En août 2022, le Centre hospitalier sud-francilien de Corbeil-Essonnes était victime d'une attaque aux lourdes conséquences : systèmes informatiques à l'arrêt, empêchant l'enregistrement de nouveaux patients aux urgences, et vol de données personnelles de nombreux patients de l'hôpital avec demande de rançon. Face au refus de l'hôpital de payer, les attaquants avaient mis en ligne 11 gigaoctets de données personnelles et médicales de patients, employés et partenaires. Parmi ces données : des comptes-rendus d'examens, coloscopies, accouchements ou encore examens gynécologiques.
Et l'incident est loin d'être isolé, puisque les cyberattaques sur les hôpitaux se sont multipliées ces dernières années. En 2021, 730 cyberattaques sur des hôpitaux avaient été recensées par l'Agence du Numérique en Santé (ANS). Selon Adrien Merveille, expert en cybersécurité chez CheckPoint « Les attaques visibles, déclarées par les organismes ou publiées par les attaquants, sont définitivement en augmentation. ». Les observations sur un panel de clients de l'entreprise en France pour preuve : sur les six derniers mois, CheckPoint estime à 400 en moyenne le nombre d'attaques par mois et par hôpitaux et organismes de santé en France.
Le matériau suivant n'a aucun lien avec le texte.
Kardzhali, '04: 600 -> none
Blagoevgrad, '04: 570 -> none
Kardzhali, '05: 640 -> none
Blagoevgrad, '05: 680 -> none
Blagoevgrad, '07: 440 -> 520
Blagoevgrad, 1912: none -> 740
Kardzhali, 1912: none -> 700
Dax, Villefranche, Versailles, Corbeil-Essonnes... Les exemples font légion.
Un an presque après l'attaque du CHSF de Corbeil, si une prise de conscience collective semble actée chez les acteurs du secteur de la santé, la pénurie de main d'œuvre et le manque de sensibilisation fragilisent toujours l'ambition d'une lutte généralisée contre la cybermenace. Et ce malgré un large budget débloqué.